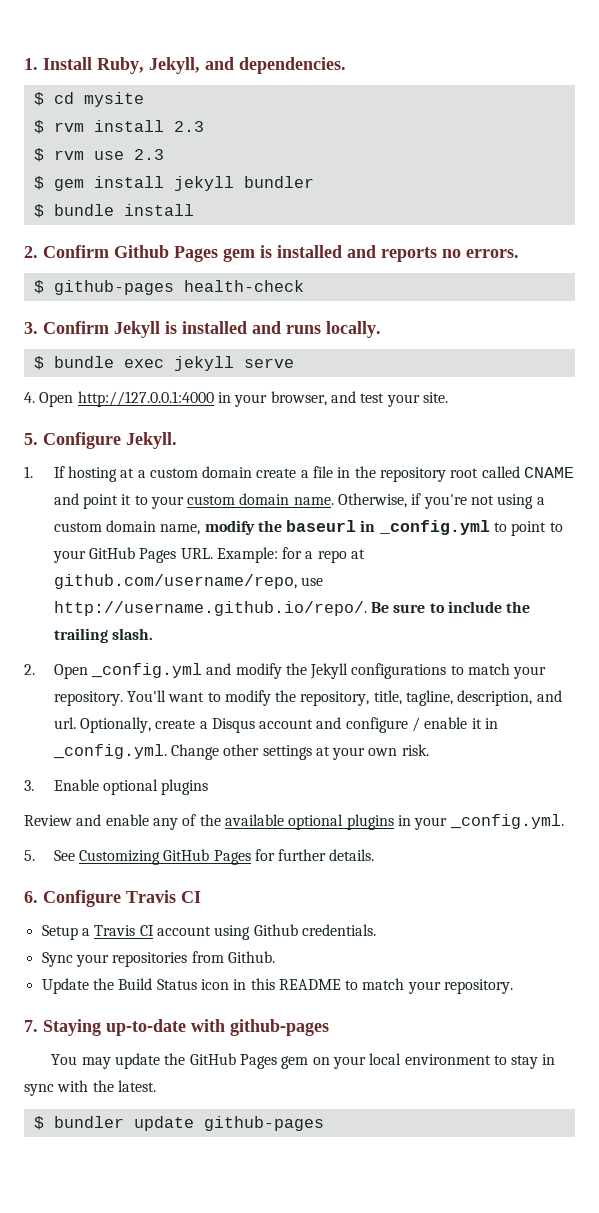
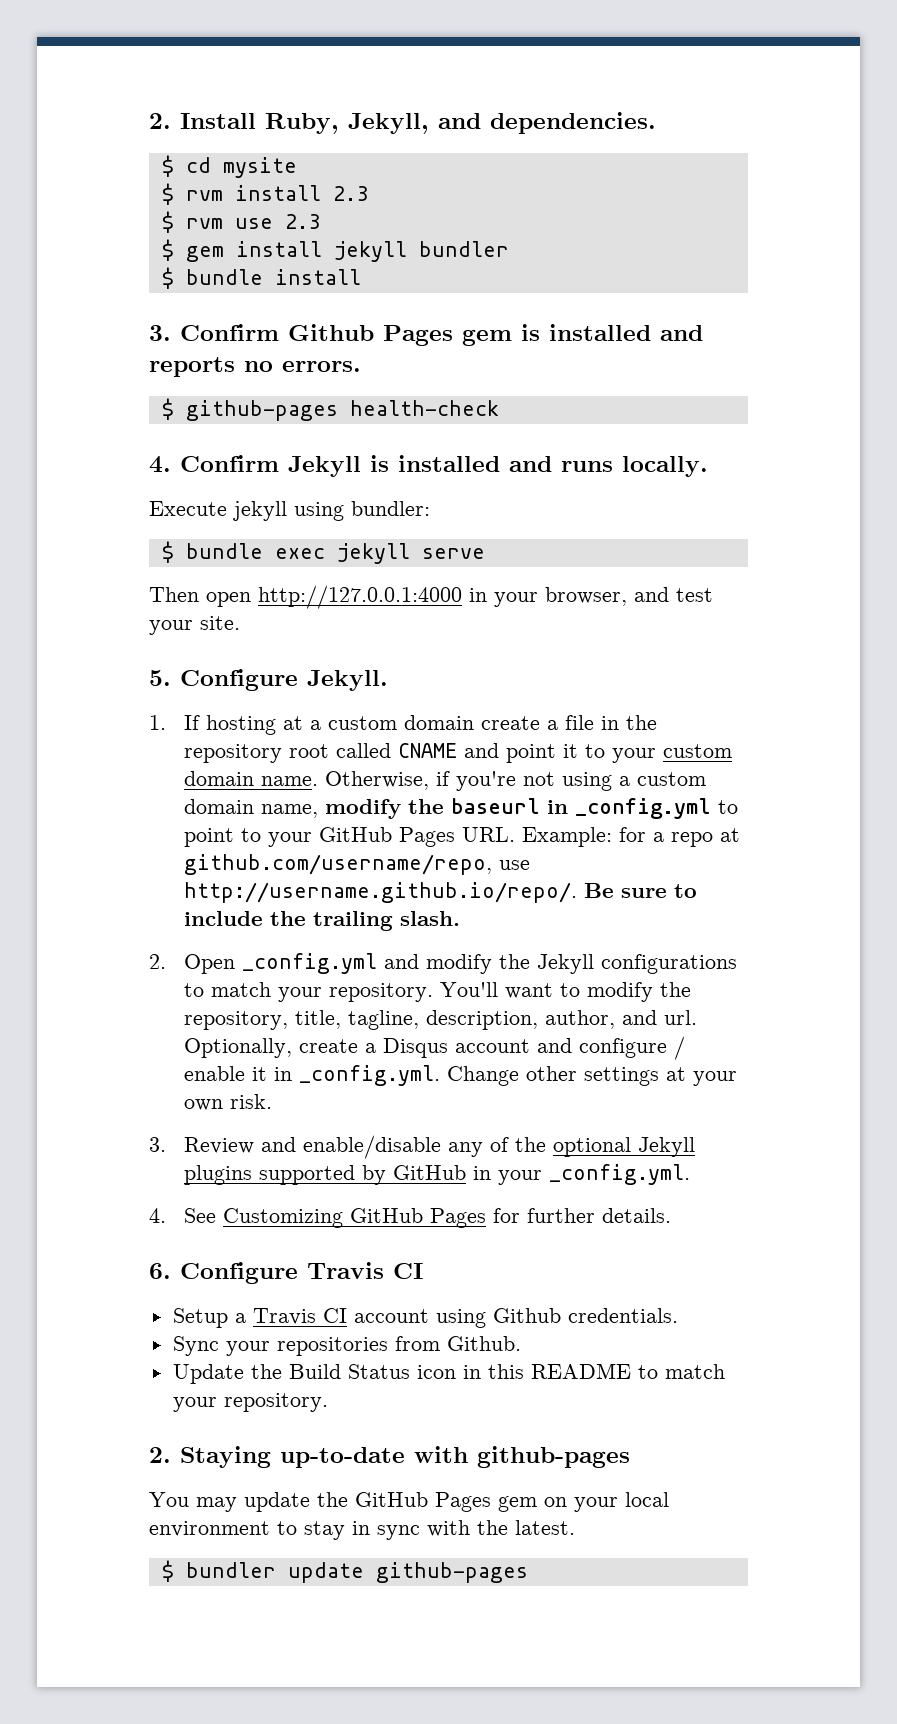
[24,58,38,70] 1. -> [149,113,171,129] 2.
[24,246,38,258] 2. -> [149,325,171,341] 3.
[24,322,38,334] 3. -> [149,456,171,473] 4.
(381, 329) none -> [149,501,430,521] // Execute jekyll using bundler:
[24,392,74,407] 4. Open -> [149,587,251,607] Then open
(533, 698) none -> [545,1010,616,1029] author,
[53,779,209,795] Enable optional plugins // -> (166, 1144) none
[105,814,149,826] enable -> [303,1135,442,1159] enable/disable
[224,814,394,830] available optional plugins -> [553,1137,696,1157] [184,1165,467,1185] optional Jekyll plugins supported by GitHub
[24,850,35,861] 5. -> [149,1208,166,1223] 4.
[24,1020,38,1032] 7. -> [149,1447,171,1463] 2.

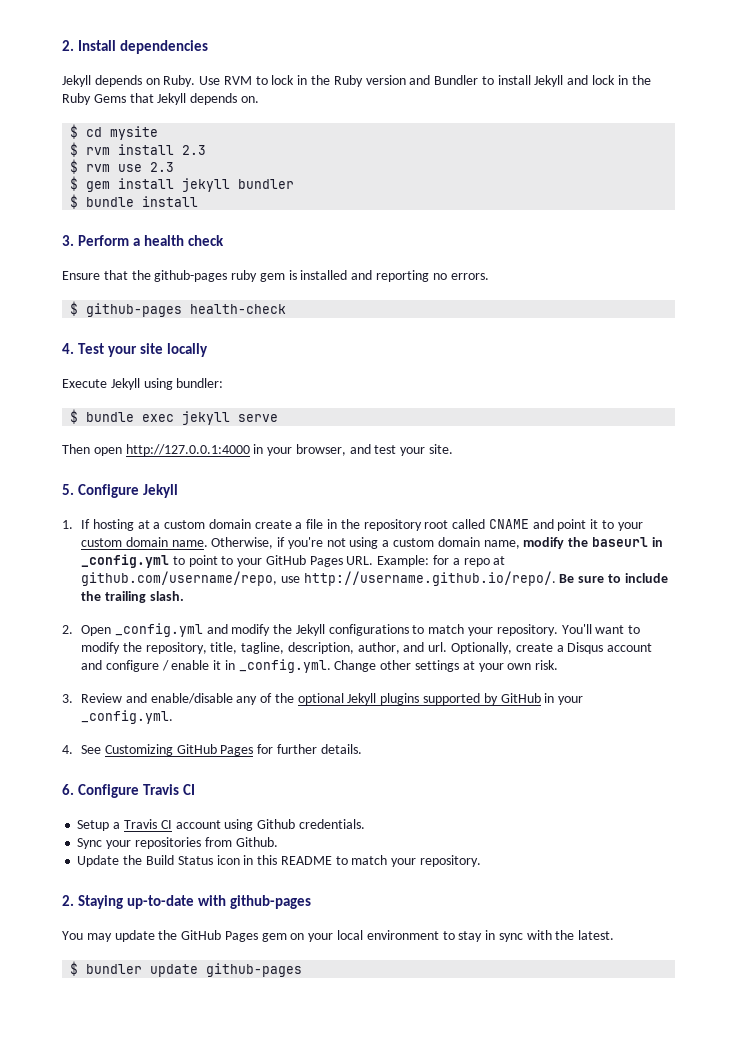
[265,112,656,134] Ruby, Jekyll, and dependencies. -> [120,40,209,54] [62,75,651,87] [62,93,259,105] dependencies // Jekyll depends on Ruby. Use RVM to lock in the Ruby version and Bundler to install Jekyll and lock in the Ruby Gems that Jekyll depends on.
[180,324,453,346] Confirm Github Pages -> [78,235,225,246] [62,270,258,282] Perform a health check // Ensure that the github-pages ruby
[149,357,235,377] reports -> [376,270,430,282] reporting
[180,455,708,477] Confirm Jekyll is installed and runs locally. -> [78,343,209,357] Test your site locally
[233,501,287,521] jekyll -> [110,378,140,390] Jekyll
[307,670,388,691] Jekyll. -> [143,484,179,498] Jekyll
++++++++
Exercise: Word for word, give the entries back in full; the pictures do not belong in the copy.

Answer box:
[24,58,38,70] 1. -> [149,113,171,129] 2.
[24,246,38,258] 2. -> [149,325,171,341] 3.
[24,322,38,334] 3. -> [149,456,171,473] 4.
(381, 329) none -> [149,501,430,521] // Execute jekyll using bundler:
[24,392,74,407] 4. Open -> [149,587,251,607] Then open
(533, 698) none -> [545,1010,616,1029] author,
[53,779,209,795] Enable optional plugins // -> (166, 1144) none
[105,814,149,826] enable -> [303,1135,442,1159] enable/disable
[224,814,394,830] available optional plugins -> [553,1137,696,1157] [184,1165,467,1185] optional Jekyll plugins supported by GitHub
[24,850,35,861] 5. -> [149,1208,166,1223] 4.
[24,1020,38,1032] 7. -> [149,1447,171,1463] 2.

[265,112,656,134] Ruby, Jekyll, and dependencies. -> [120,40,209,54] [62,75,651,87] [62,93,259,105] dependencies // Jekyll depends on Ruby. Use RVM to lock in the Ruby version and Bundler to install Jekyll and lock in the Ruby Gems that Jekyll depends on.
[180,324,453,346] Confirm Github Pages -> [78,235,225,246] [62,270,258,282] Perform a health check // Ensure that the github-pages ruby
[149,357,235,377] reports -> [376,270,430,282] reporting
[180,455,708,477] Confirm Jekyll is installed and runs locally. -> [78,343,209,357] Test your site locally
[233,501,287,521] jekyll -> [110,378,140,390] Jekyll
[307,670,388,691] Jekyll. -> [143,484,179,498] Jekyll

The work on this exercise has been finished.